In 1981, Ho Hao-tien (何浩天), director of the National Museum of History then, proposed commissioning a large-scale landscape painting to showcase the island's majestic landscapes, modern developments, folk customs, and traditions. Ten renowned ink wash painters across different generations whom were based in Taiwan at that time were invited to work on the project:

 

 

They traveled extensively across Taiwan, sketching landscapes and referencing aerial photographs that were obtained with special permission from the military. The artists then took on different sections of the scroll and collectively completed "Formosa Evergreen." The scroll was exhibited abroad after its completion in 1982 in places including Hong Kong, Japan, Malaysia, South Korea, and Europe, drawing great acclaim.

 

The multi-perspective composition links different features together from various places in Taiwan. Temporal and spatial components are fused together in its multiple layers and crisscrossed sections, and its sheer scale projects a sense of majestic vastness and imposingness. Both abstract ink strokes and figurative sketching techniques have been applied, with settlements vaguely nestled in the rolling peaks.

 

Moreover, magnificent seashores and crashing waves are depicted at the beginning and the end of the scroll, with peculiarly shaped rocks and cliffs extending into golden paddies populated by farmers and cattle carts.
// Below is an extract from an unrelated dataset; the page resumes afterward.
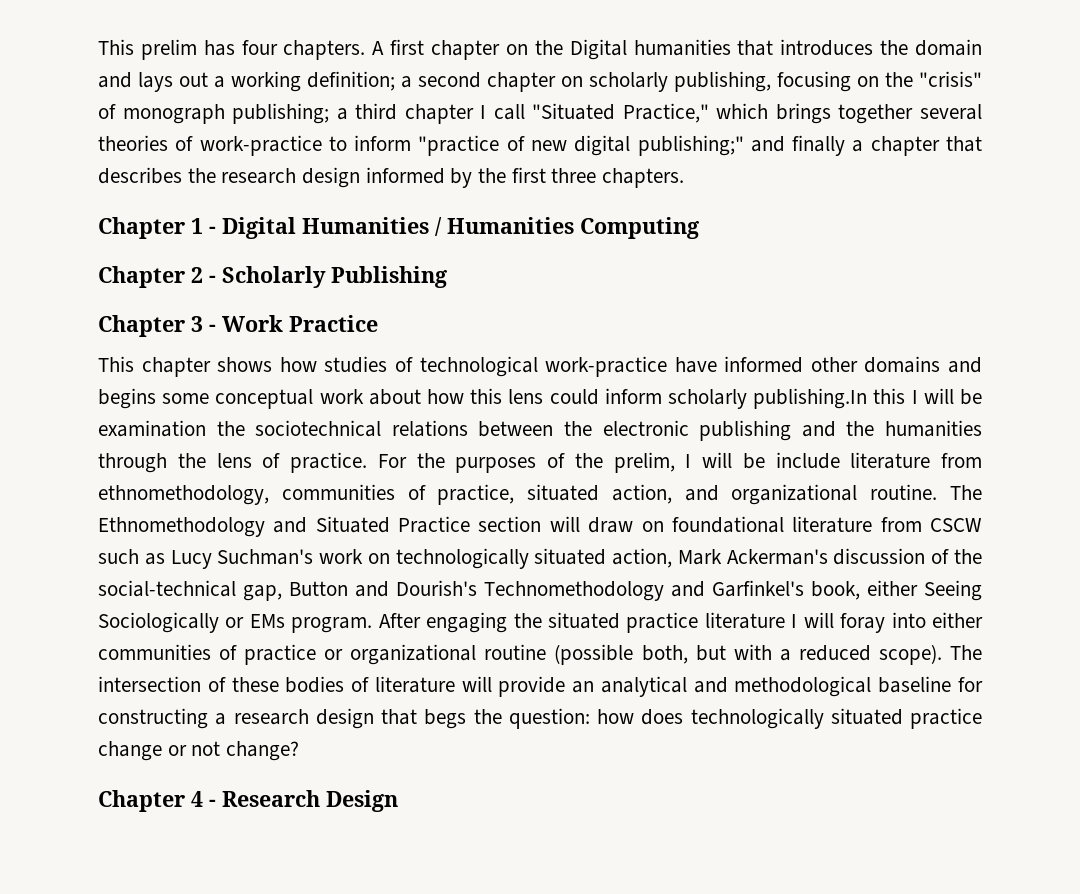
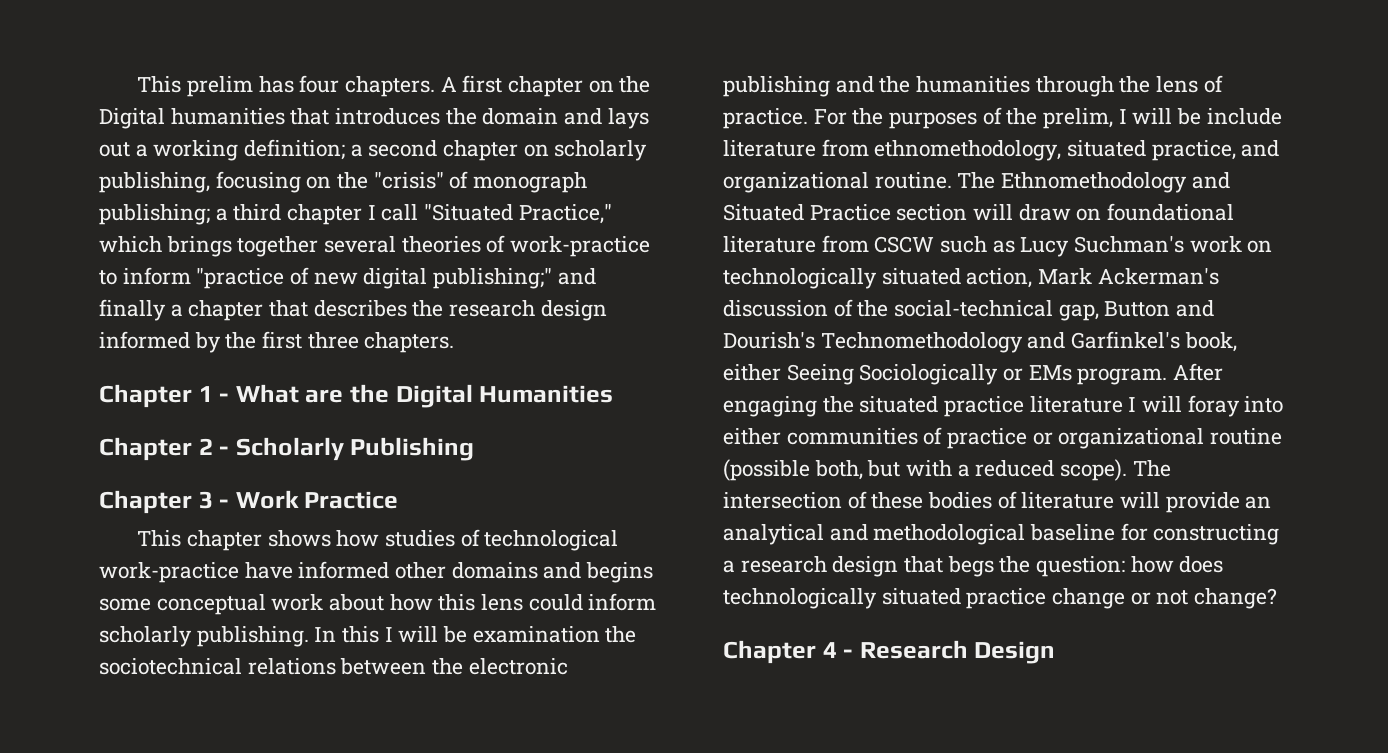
(216, 230) none -> [235,384,390,403] What are the
[435,217,699,239] / Humanities Computing -> (614, 394) none
[753,388,868,409] publishing.In -> [196,626,337,647] publishing. In
[281,484,672,505] communities of practice, situated action, -> [1067,140,1236,161] situated practice,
Modern infrastructure and buildings are scattered throughout the challenging topography, adding to its richness and extraordinary appeal and paying tribute to the hard work that ancestral settlers had to put in to cultivate this land.

 

Although currently closed for renovations, the National Museum of History’s mission to serve continues, and by collaborating with the Tainan Art Museum in organizing this exhibition, an opportunity is created for the scroll’s artistic merits and historic significance to be appreciated in a new setting.

 

The objective is to create an experience that will evoke intimate connections with this masterpiece of epochal significance through multisensory displays such as a sound installation and a reproduction of the scroll identifying featured landmarks and places.